Inside Tetris Battle, Facebook’s top multiplayer arcade game

Tetris Battle started out in 2010 as a quiet attempt to bring a classic video game brand to Facebook. Now, just over a year later, the game is on track to compete with the very biggest Facebook games from giants like Zynga and EA.

Already ranked among the top ten most popular games on Facebook as recorded by our AppData traffic tracking service, Tetris Battle currently enjoys about 3.1 million daily active users with 2 million of them arriving in the game within the last two months alone. Honolulu-based developer Tetris Online Inc. has set the sky as the limit for the game’s growth in 2012, hoping to grow the total player base of Tetris Battle to between 5 and 10 million DAU this year. If successful, this would place Tetris Battles in serious competition for the top spot of most popular Facebook game overall.

In this report, Tetris Online VP of Marketing Casey Pelkey and VP of Game Design & Executive Producer Eui-Joon “Ace” Youm share the design and deployment decisions that make the game an ongoing success, their monetization strategies, other Tetris Online games and future plans for Tetris Battle expansion Tetris Arena.
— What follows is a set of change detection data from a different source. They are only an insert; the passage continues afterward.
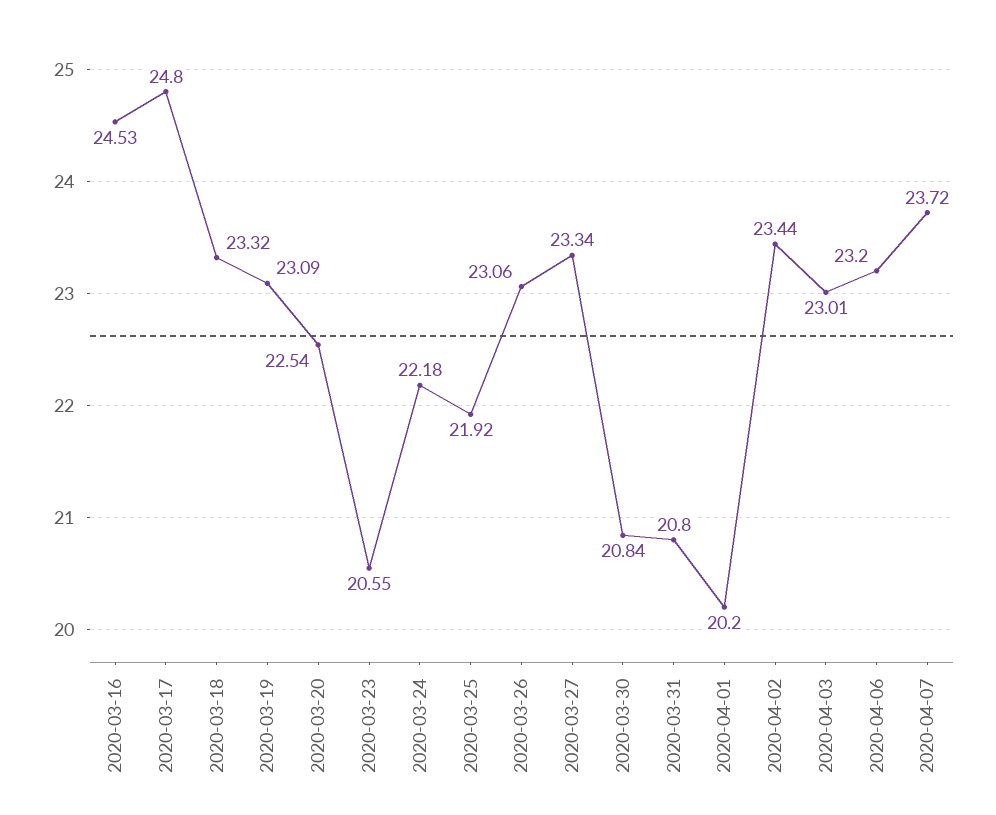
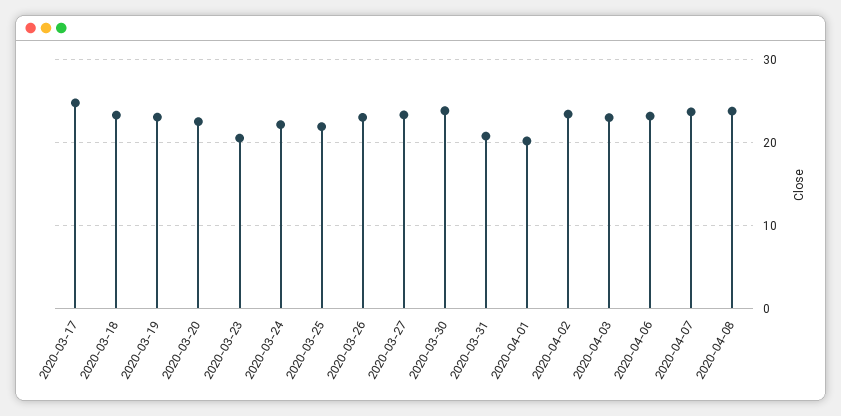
2020-03-16: 24.53 -> none
2020-03-30: 20.84 -> 24
2020-04-08: none -> 24

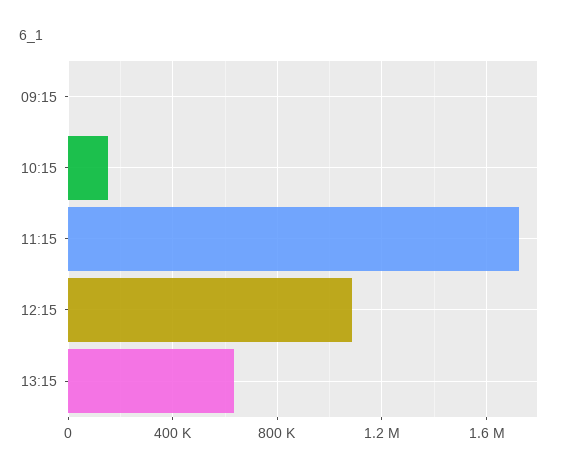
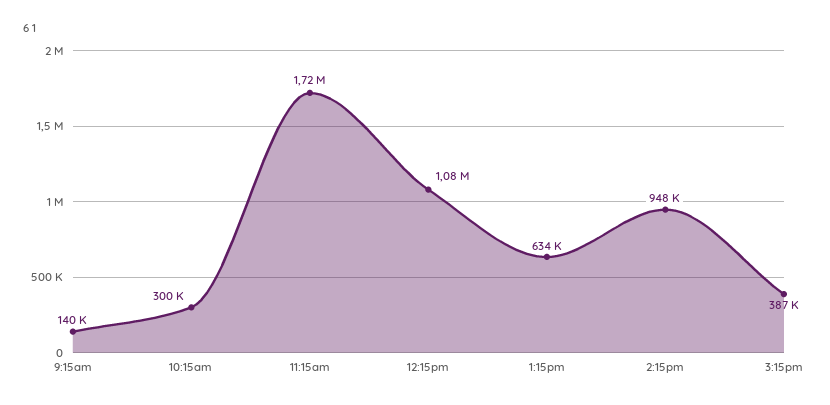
09:15: 0 -> 140000
10:15: 150000 -> 300000
2:15pm: none -> 948000
3:15pm: none -> 387000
Tetris Battle gameplay: Variations of multiplayer

Tetris Battle’s basic gameplay is similar to the original arcade version, except played in several varieties of multiplayer with enhanced competitive aspects. In “Sprint” mode, players race to be the first to create 40 lines the fastest; in “Battle” modes, when a player forms one or more lines on their board, obstacles and hazards are sent onto the playing field of her competitors.

Gameplay makes use of both synchronous and asynchronous multiplayer competition. The developer prefers not to publicize the specific deployment method used in Tetris Battle, except to say that its goal is to make gameplay feel the same in both synchronous and asynchronous matches. Players are pit against competitors of a similar level and when competing in real time, they will see their competitors’ actual gameplay depicted onscreen. When playing the game with Facebook friends, matches are entirely synchronous and feature a live user-to-user chat feature. The company intentionally throttles live play connections to maintain good performance, but Pelkey says it still represents “a significant percentage of total games played each day.”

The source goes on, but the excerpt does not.